BOSTON Dental hygienists with advanced training could perform certain procedures now reserved for dentists, including routine fillings and tooth extractions, under a bill that supporters believe would improve access to oral health care for low-income Massachusetts residents and underprivileged children.
The legislation would create a new, mid-level position called advanced dental hygiene practitioner, similar to a nurse practitioner in a physician’s office and comparable to dental therapists that operate in more than 50 other countries. The proposal is being viewed with some alarm by dentists, who are worried about patient safety and adequacy of the training requirements contained in the bill.
“We love our dentists. They do a good job, but there are not enough of them.”
“We love our dentists. They do a good job, but there are not enough of them,” said state Sen. Harriette Chandler, D-Worcester, who has sponsored the bill along with Rep. William “Smitty” Pignatelli, D-Lenox.
A dental practitioner would not supplant the traditional family dentist nor prompt any fundamental realignment of responsibilities in a typical dentist’s office, backers insist. In fact, the vast majority of people with dental insurance who see a dentist regularly for cleanings and other services would likely encounter no change in routine.
But for the poor, the uninsured and those who live in parts of the state where there are too few dentists, the advanced hygienist could provide access to preventative care that is otherwise not available.
“It is long overdue,” said Jacklyn Ventura, a dental hygienist who directs Mass Healthy Smiles, a private organization that offers screenings and other services, such as cleanings and fluoride, to children in community settings such as public schools and day care facilities.
“Dentistry is so expensive. When families have more than one child, it can put them back six months just to have regular visits,” Ventura said.

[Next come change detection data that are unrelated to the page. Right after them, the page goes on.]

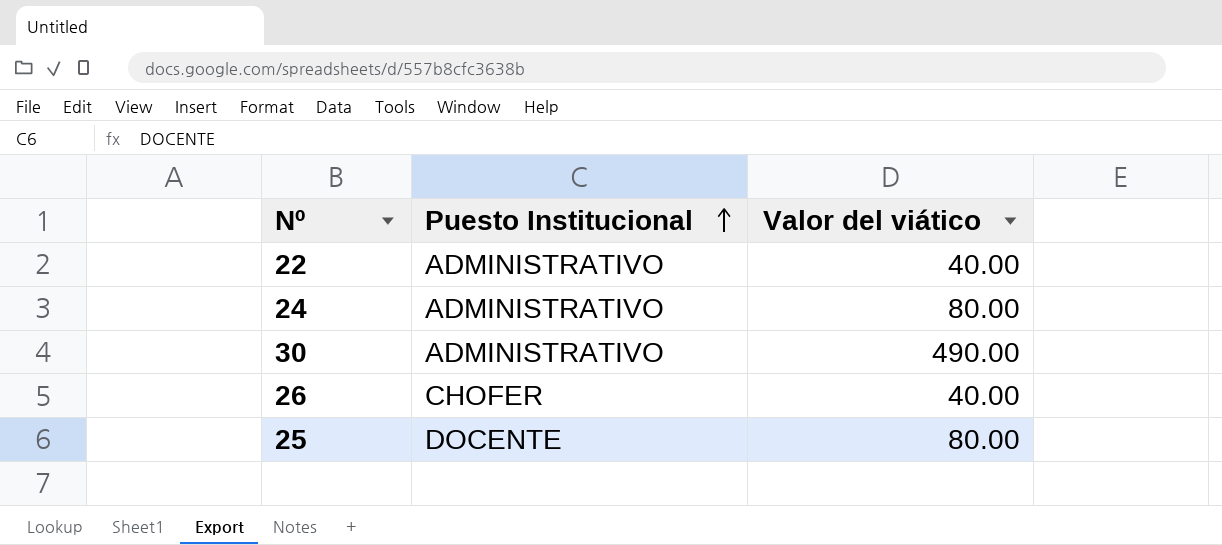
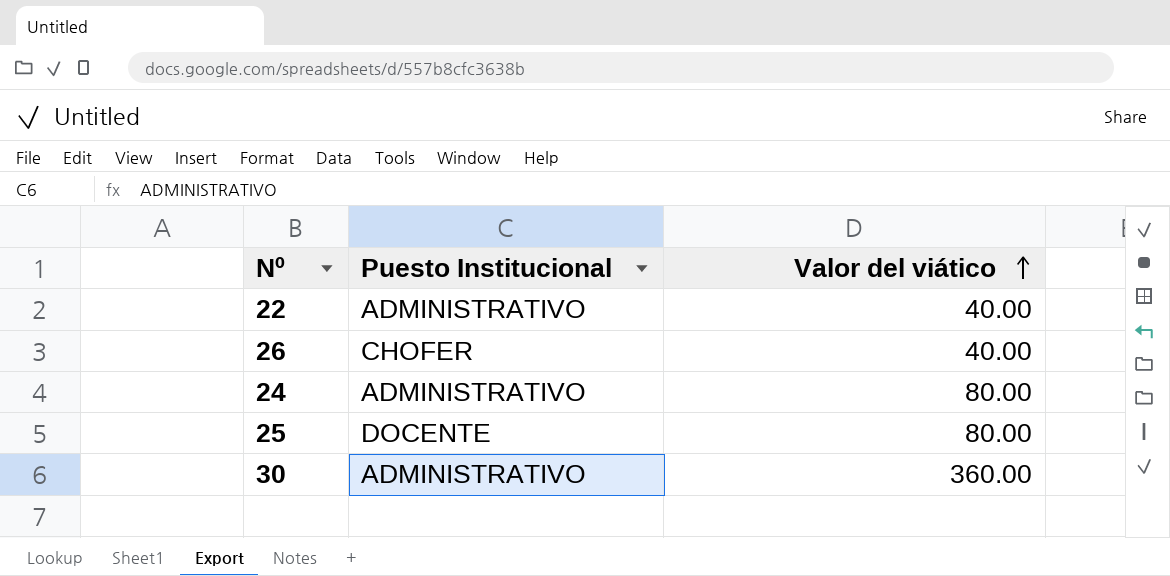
row order: Puesto Institucional ascending -> Valor del viático ascending
30 | Valor del viático: 490.00 -> 360.00

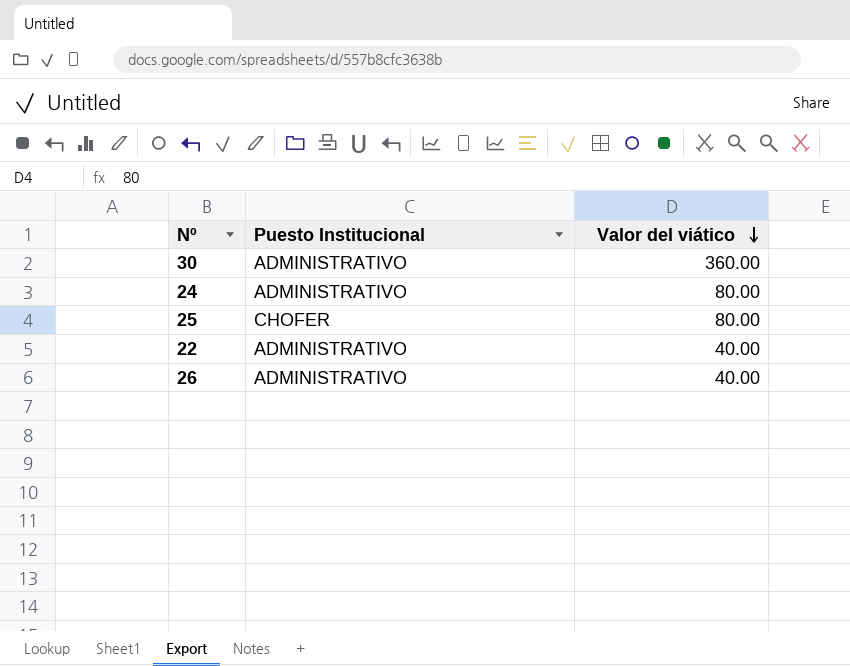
row order: Valor del viático ascending -> Valor del viático descending
25 | Puesto Institucional: DOCENTE -> CHOFER
26 | Puesto Institucional: CHOFER -> ADMINISTRATIVO

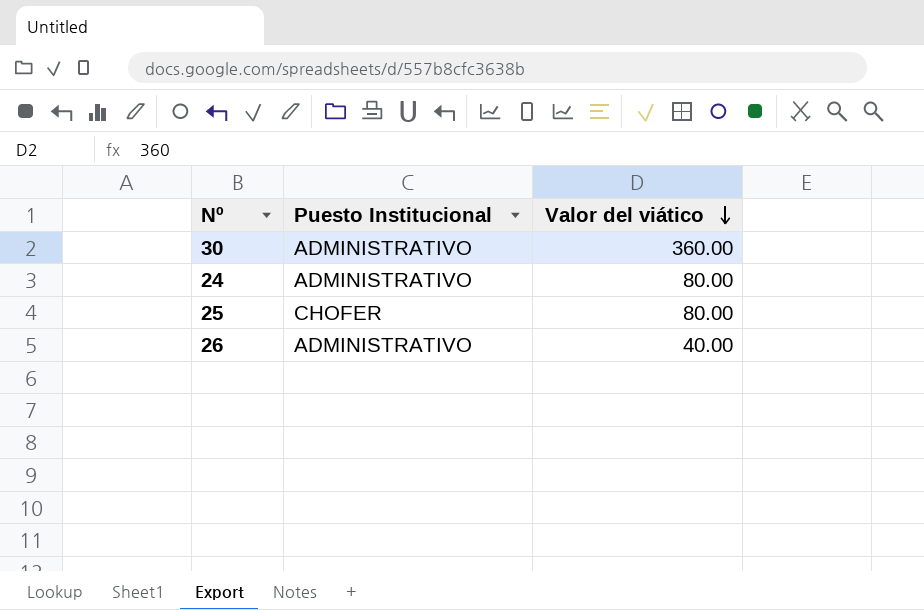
row 22: ADMINISTRATIVO | 40.00 -> none

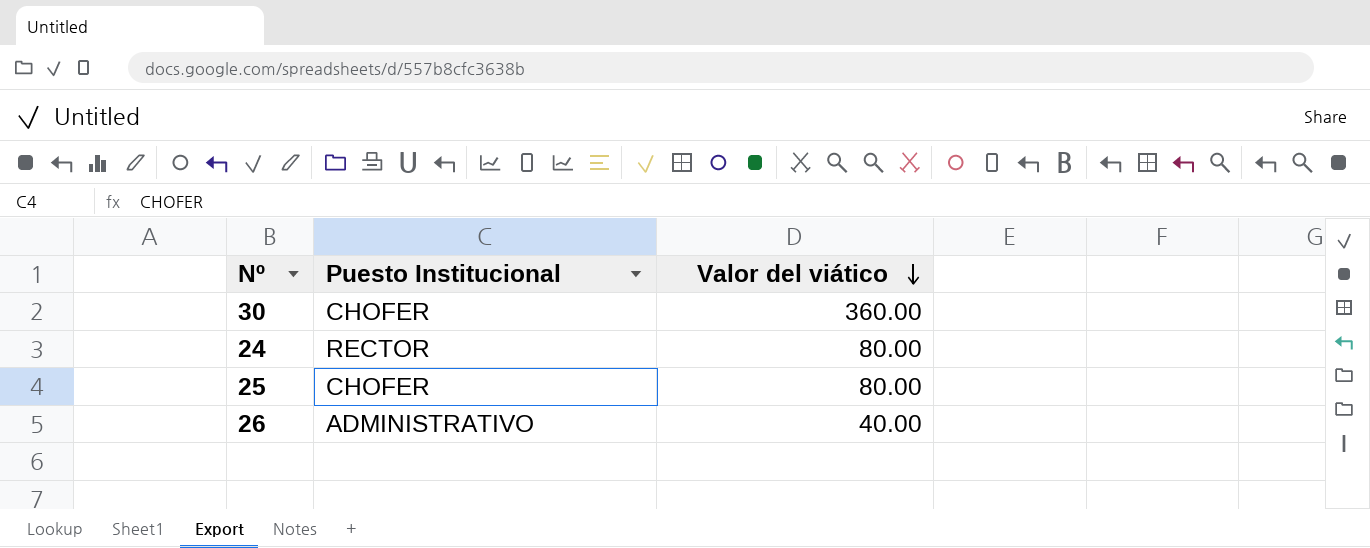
30 | Puesto Institucional: ADMINISTRATIVO -> CHOFER
24 | Puesto Institucional: ADMINISTRATIVO -> RECTOR

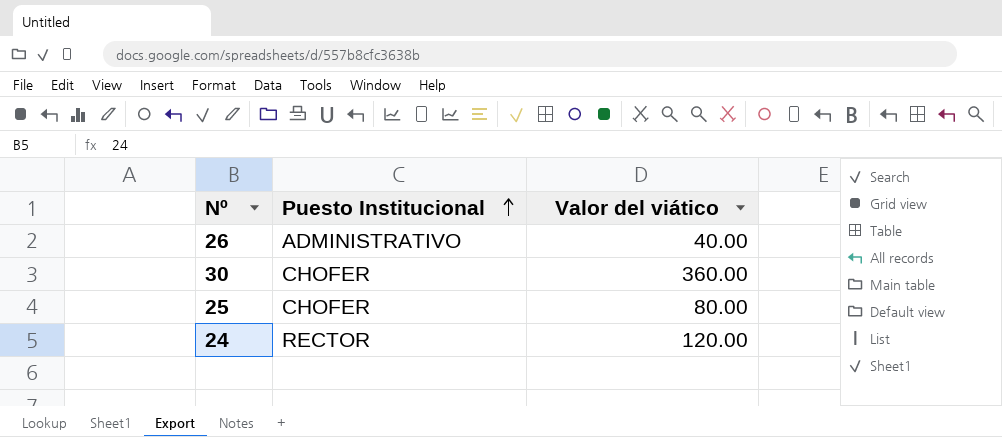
row order: Valor del viático descending -> Puesto Institucional ascending
24 | Valor del viático: 80.00 -> 120.00

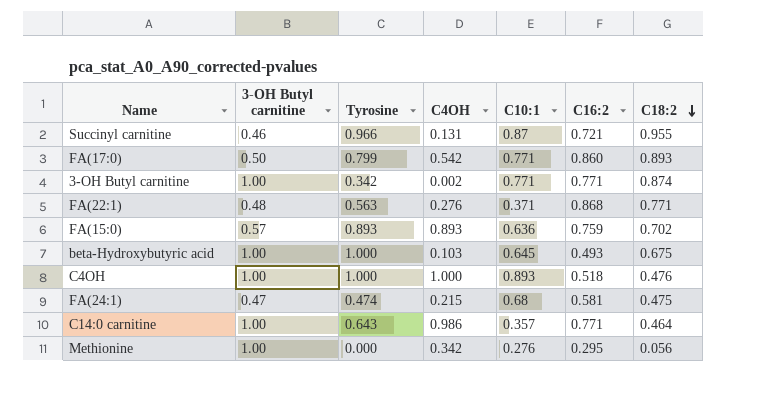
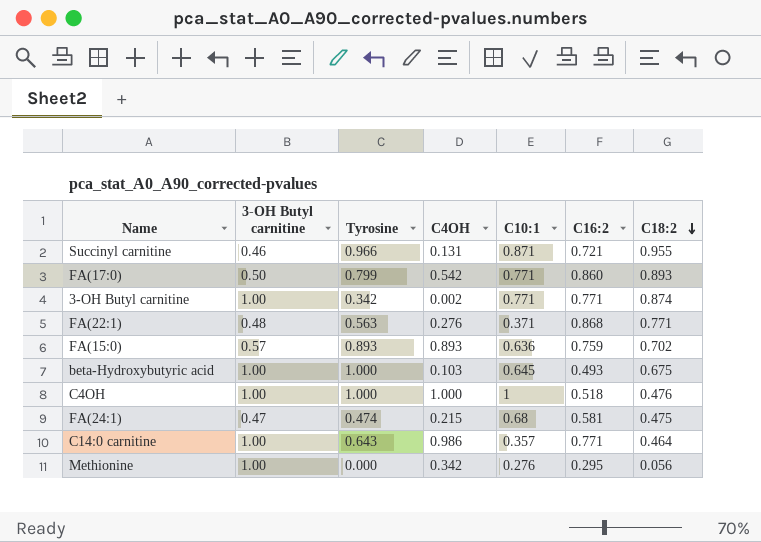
Succinyl carnitine | C10:1: 0.87 -> 0.871
C4OH | C10:1: 0.893 -> 1

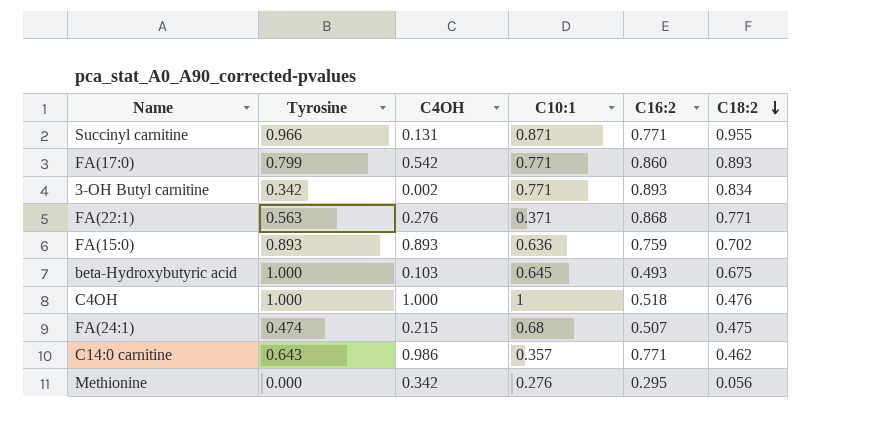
column 3-OH Butyl carnitine | position: 2 -> none
Succinyl carnitine | C16:2: 0.721 -> 0.771
3-OH Butyl carnitine | C16:2: 0.771 -> 0.893
3-OH Butyl carnitine | C18:2: 0.874 -> 0.834
FA(24:1) | C16:2: 0.581 -> 0.507
C14:0 carnitine | C18:2: 0.464 -> 0.462

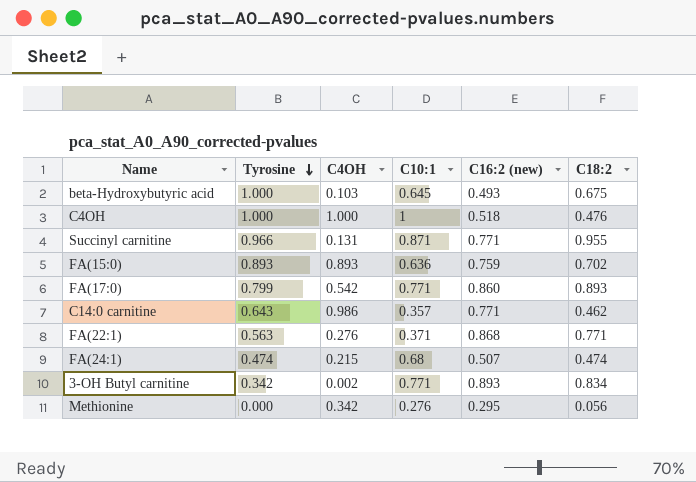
row order: C18:2 descending -> Tyrosine descending
column name: C16:2 -> C16:2 (new)
FA(24:1) | C18:2: 0.475 -> 0.474

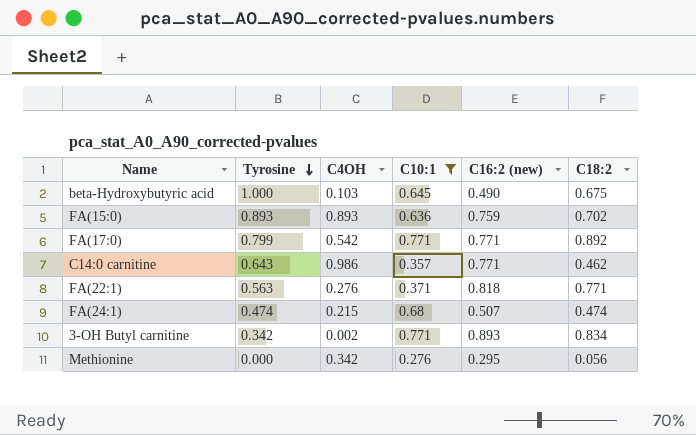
filter: none -> C10:1 <= 0.771
beta-Hydroxybutyric acid | C16:2 (new): 0.493 -> 0.490
FA(17:0) | C16:2 (new): 0.860 -> 0.771
FA(17:0) | C18:2: 0.893 -> 0.892
FA(22:1) | C16:2 (new): 0.868 -> 0.818

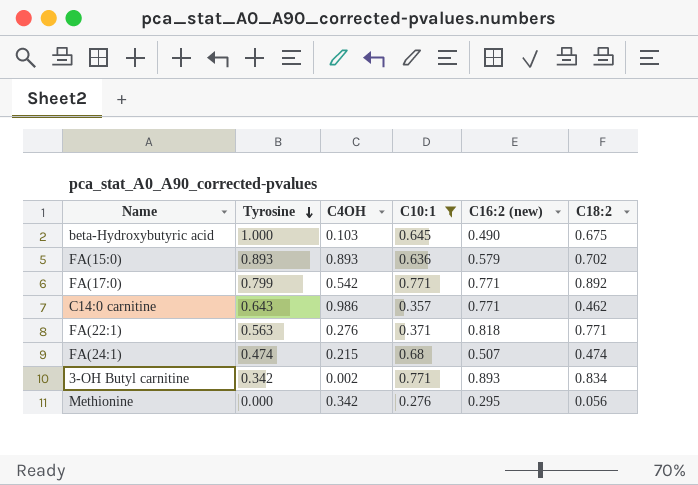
FA(15:0) | C16:2 (new): 0.759 -> 0.579

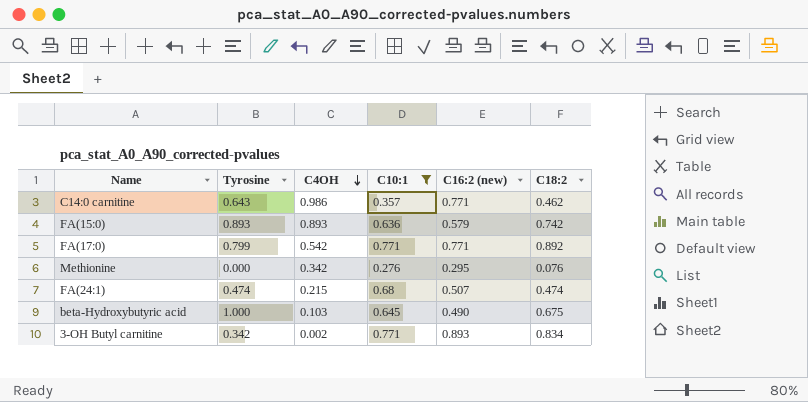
row order: Tyrosine descending -> C4OH descending
row FA(22:1): 0.563 | 0.276 | 0.371 | 0.818 | 0.771 -> none
FA(15:0) | C18:2: 0.702 -> 0.742
Methionine | C18:2: 0.056 -> 0.076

Supporters see the bill as a natural extension of a three-year-old Massachusetts law that allowed professionals like Ventura to provide typical dental hygiene services in public settings without direct supervision from dentists.
The legislation would take it a step further by allowing dental practitioners to perform non-surgical tasks, including the pulling teeth or filling small cavities – but only when such procedures do not require root canal, periodontal surgery or other more complex intervention.
“It would bridge that gap between what public health hygienists can do and what dentists can do,” said Katherine Pelullo, who chairs the Council on Regulations & Practice for the Massachusetts Dental Hygienists’ Association.
In more than half of the state’s 351 cities and towns, no dentists accept MassHealth, the state’s Medicaid program, and 53 percent of children in families eligible for MassHealth did not see a dentist in 2011, according to the association. Additionally, the group says, more than 600,000 residents live in areas of the state designated as having a shortage of dentists, and elderly in nursing homes often go without dental care.
The Division of Health Care Finance and Policy estimated that 31,000 hospital emergency room visits in 2011 resulted from preventable dental crises.
Supporters of the bill say they do not foresee a huge rush by current dental hygienists to become advanced practitioners. Achieving that designation would require an additional 12-18 months of study in a master’s level program, along with 500 hours of practice under the direct supervision of a dentist and other requirements.
Still, many dentists are wary.
“I have real concerns about safety of the public from someone who has only had 18 months of postsecondary education.”
“It clearly is a major change in the practice paradigm in oral health,” said Dr. Paula Friedman, president of the Massachusetts Dental Society and professor at Boston University’s Henry M. Goldman School of Dental Medicine.
“I have real concerns about safety of the public from someone who has only had 18 months of postsecondary education. The reality is that many people feel four years of dental school is not enough to teach people what they need to know,” Friedman said.
The dental society has yet to take a formal position on the legislation. Friedman says it needs more vetting. Chandler said lawmakers are prepared to address concerns about safety and training and fine-tune the bill if necessary.
“We have to guarantee the safety of our patients,” she said.
In 2009, Minnesota became the first U.S. state to license a similar category called dental therapists. In Alaska, dental therapists have provided care to native tribes for the past decade.
A number of states are weighing similar laws including New Hampshire, where a hearing was held this month on a bill allowing dental therapists.
The Massachusetts bill has been referred to the Legislature’s Committee on Public Health. No hearing date has been set.